◆ DIRECTIONS: Please write out exactly the line containing "html: <div> <input>" below and every line after it, through the last one, but leave out any pictures.

::: RECORDED DATA

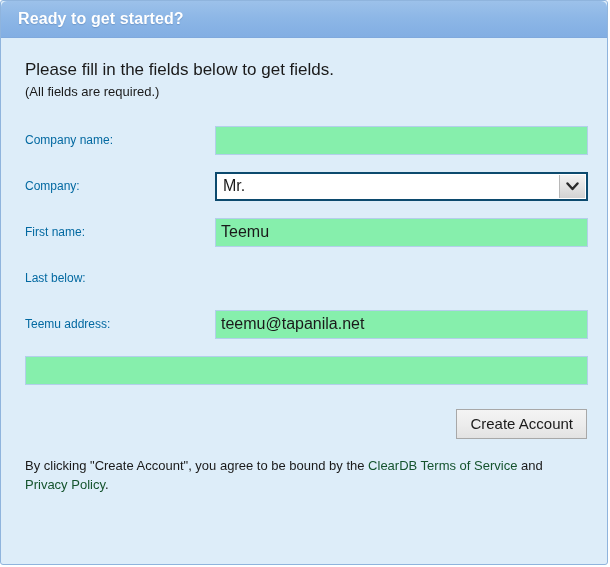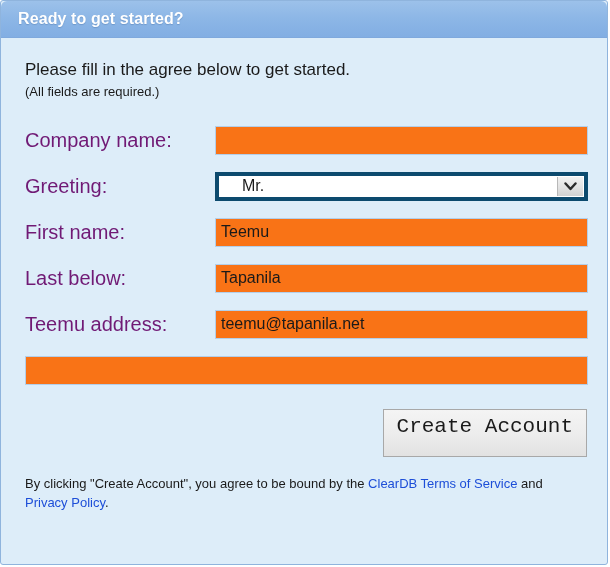"Please fill in the agree" div.intro-main { text: agree below to get started -> fields below to get fields }
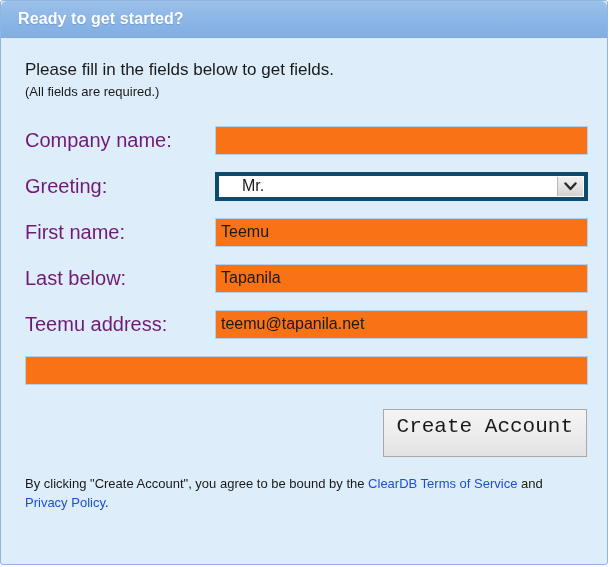"Company name:" .form-label { color: #701a75 -> #0369a1; font-size: 20px -> 12px }
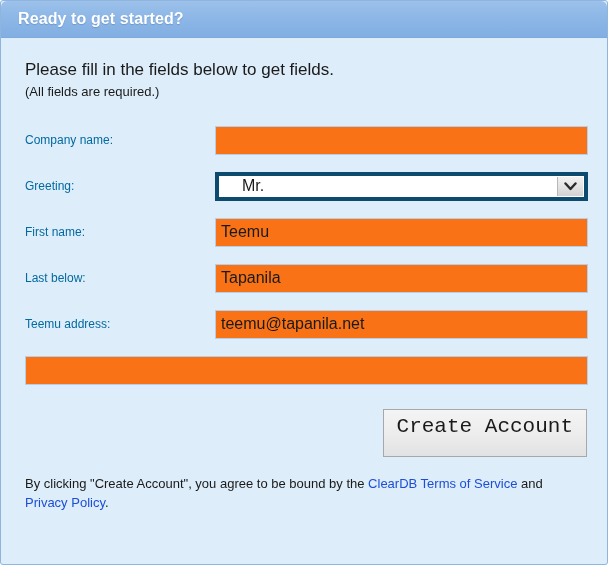"Greeting:" div.form-label { text: Greeting -> Company }
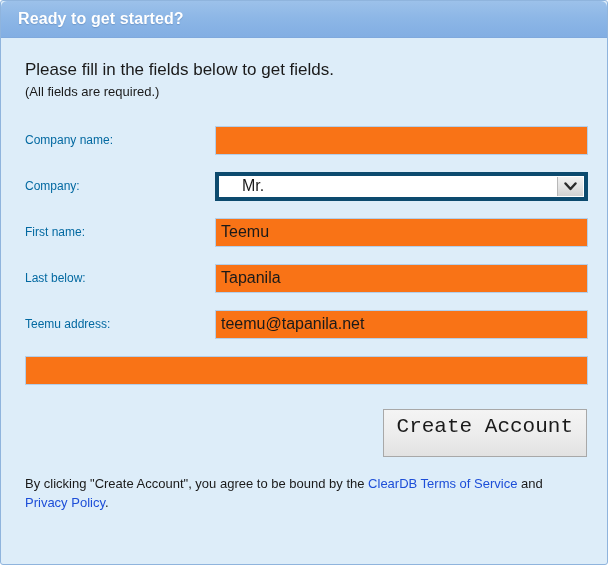"Mr." .select-field { border: 4px solid #0c4a6e -> 2px solid #0c4a6e; padding-left: 23px -> 6px }
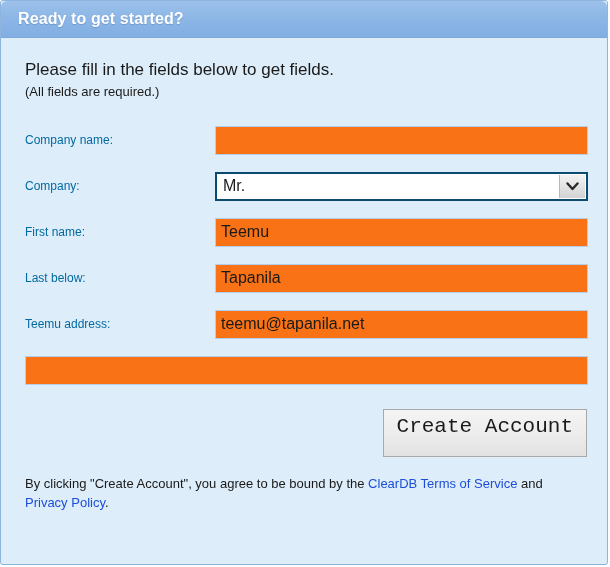"Teemu" input.text-field { background: #f97316 -> #86efac }
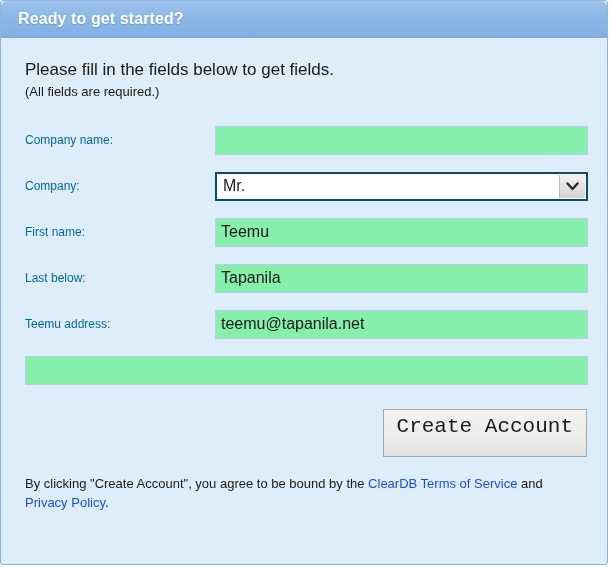"Tapanila" div.field-wrap { html: <div> <input> </div> -> none }
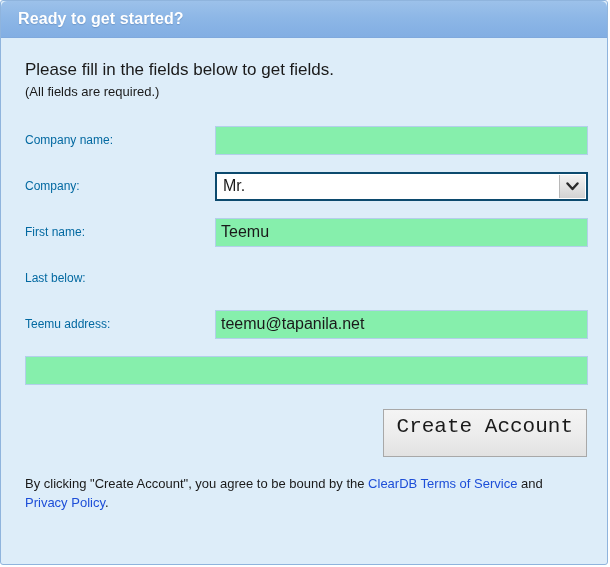"Create Account" .create-account-btn { font-family: Liberation Mono, monospace -> Liberation Sans, sans-serif; font-size: 21px -> 15px; padding: 5px 13px 18px 13px -> 5px 13px 6px 13px }
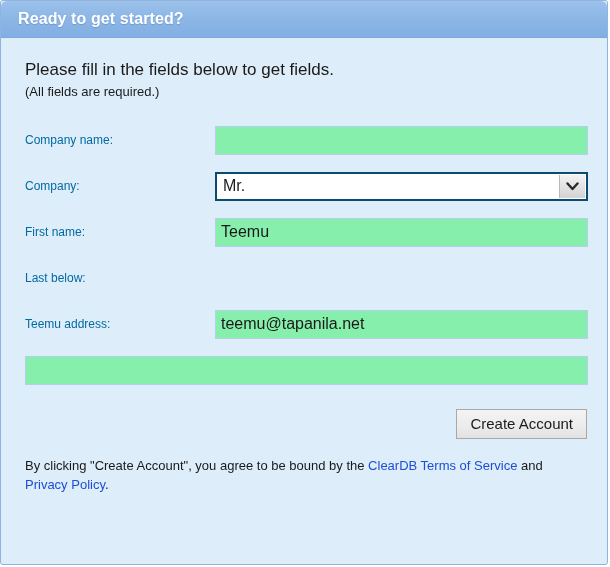"ClearDB Terms of Service" .legal-link { color: #1d4ed8 -> #14532d }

::::::

◆ OUTPUT FOR THIS TASK:
"Tapanila" div.field-wrap { html: <div> <input> </div> -> none }
"Create Account" .create-account-btn { font-family: Liberation Mono, monospace -> Liberation Sans, sans-serif; font-size: 21px -> 15px; padding: 5px 13px 18px 13px -> 5px 13px 6px 13px }
"ClearDB Terms of Service" .legal-link { color: #1d4ed8 -> #14532d }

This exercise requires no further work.